§ **Change detection outputs**
════
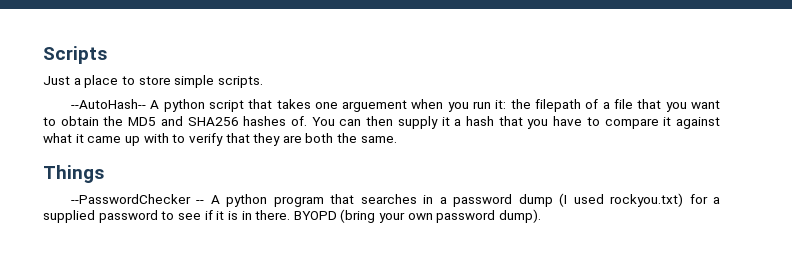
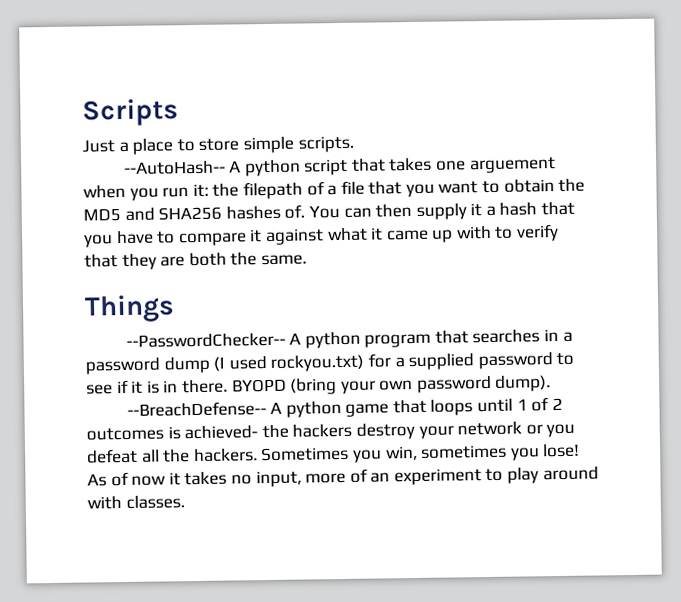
[70,194,205,204] --PasswordChecker -- -> [125,332,286,348] --PasswordChecker--
(542, 216) none -> [126,397,563,418] [86,421,576,441] [87,443,581,464] [87,466,599,488] [87,495,185,510] // --BreachDefense-- A python game that loops until 1 of 2 outcomes is achieved- the hackers destroy your network or you defeat all the hackers. Sometimes you win, sometimes you lose! As of now it takes no input, more of an experiment to play around with classes.

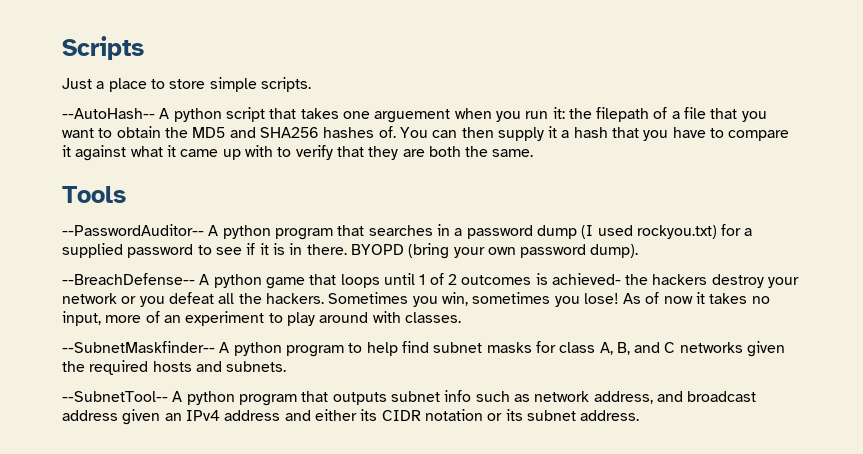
[84,294,175,323] [125,332,286,348] Things // --PasswordChecker-- -> [62,186,126,203] [62,224,204,236] Tools // --PasswordAuditor--
(185, 502) none -> [62,341,786,357] [62,360,287,375] [62,390,757,406] [62,409,640,425] // --SubnetMaskfinder-- A python program to help find subnet masks for class A, B, and C networks given the required hosts and subnets. // --SubnetTool-- A python program that outputs subnet info such as network address, and broadcast address given an IPv4 address and either its CIDR notation or its subnet address.

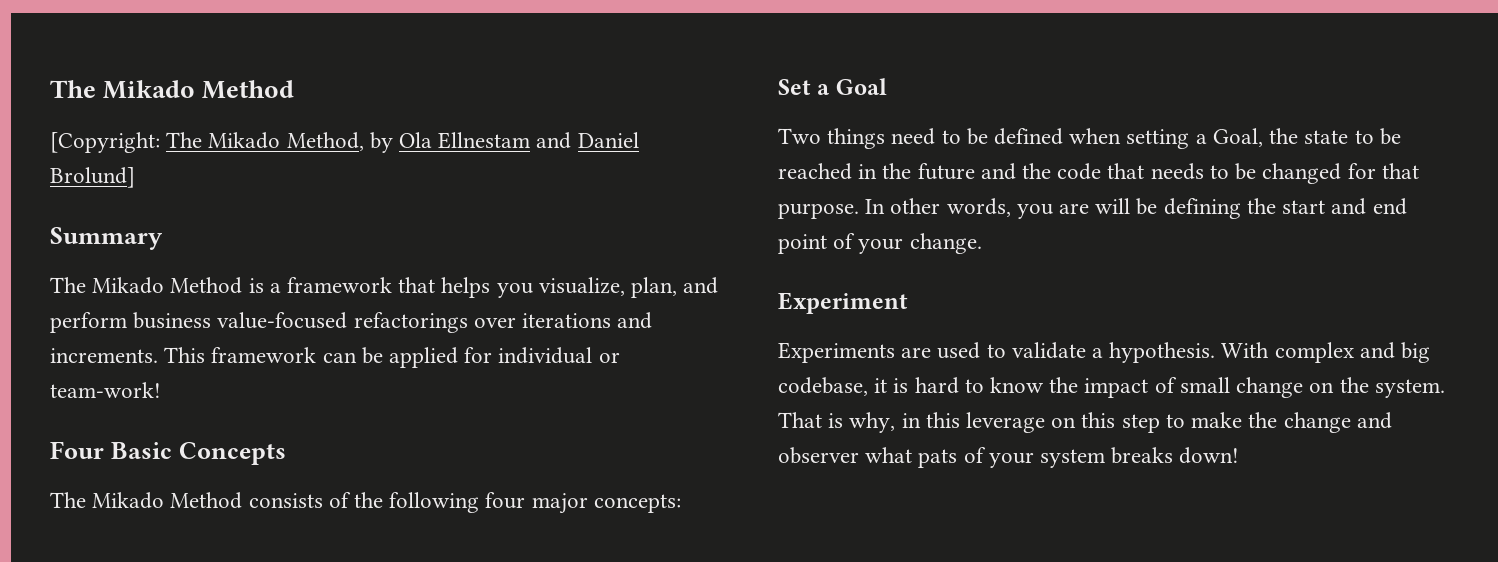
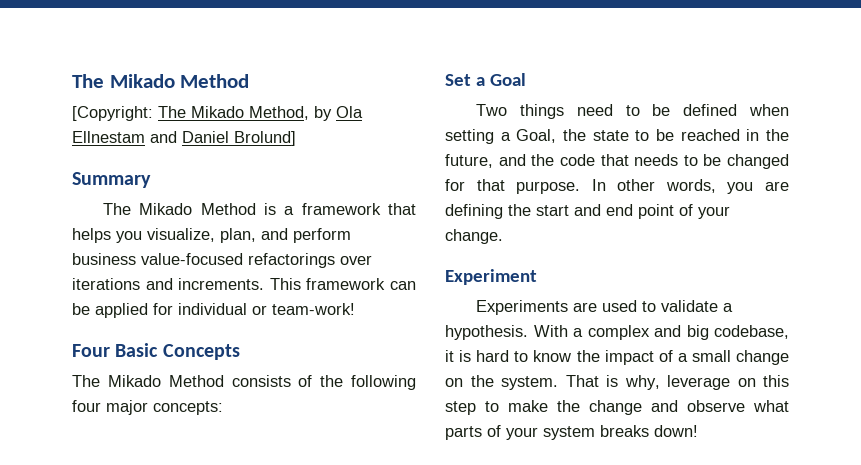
[917,163,975,180] future -> [445,154,493,168] future,
[1095,198,1158,215] will be -> (789, 186) none
(1270, 350) none -> [573,328,583,337] a
(1177, 385) none -> [677,353,688,362] a
[901,412,960,428] in this -> (660, 382) none
[778,447,958,468] observer what pats -> [687,400,789,412] [445,426,482,440] observe what parts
════
§ **EXERCISE DETAILS**
Could you print, exactly and with nothing else, the lines from the one containing "[917,163,975,180] future ->" through the last line of the records above?

§ **EXPECTED ANSWER**
[917,163,975,180] future -> [445,154,493,168] future,
[1095,198,1158,215] will be -> (789, 186) none
(1270, 350) none -> [573,328,583,337] a
(1177, 385) none -> [677,353,688,362] a
[901,412,960,428] in this -> (660, 382) none
[778,447,958,468] observer what pats -> [687,400,789,412] [445,426,482,440] observe what parts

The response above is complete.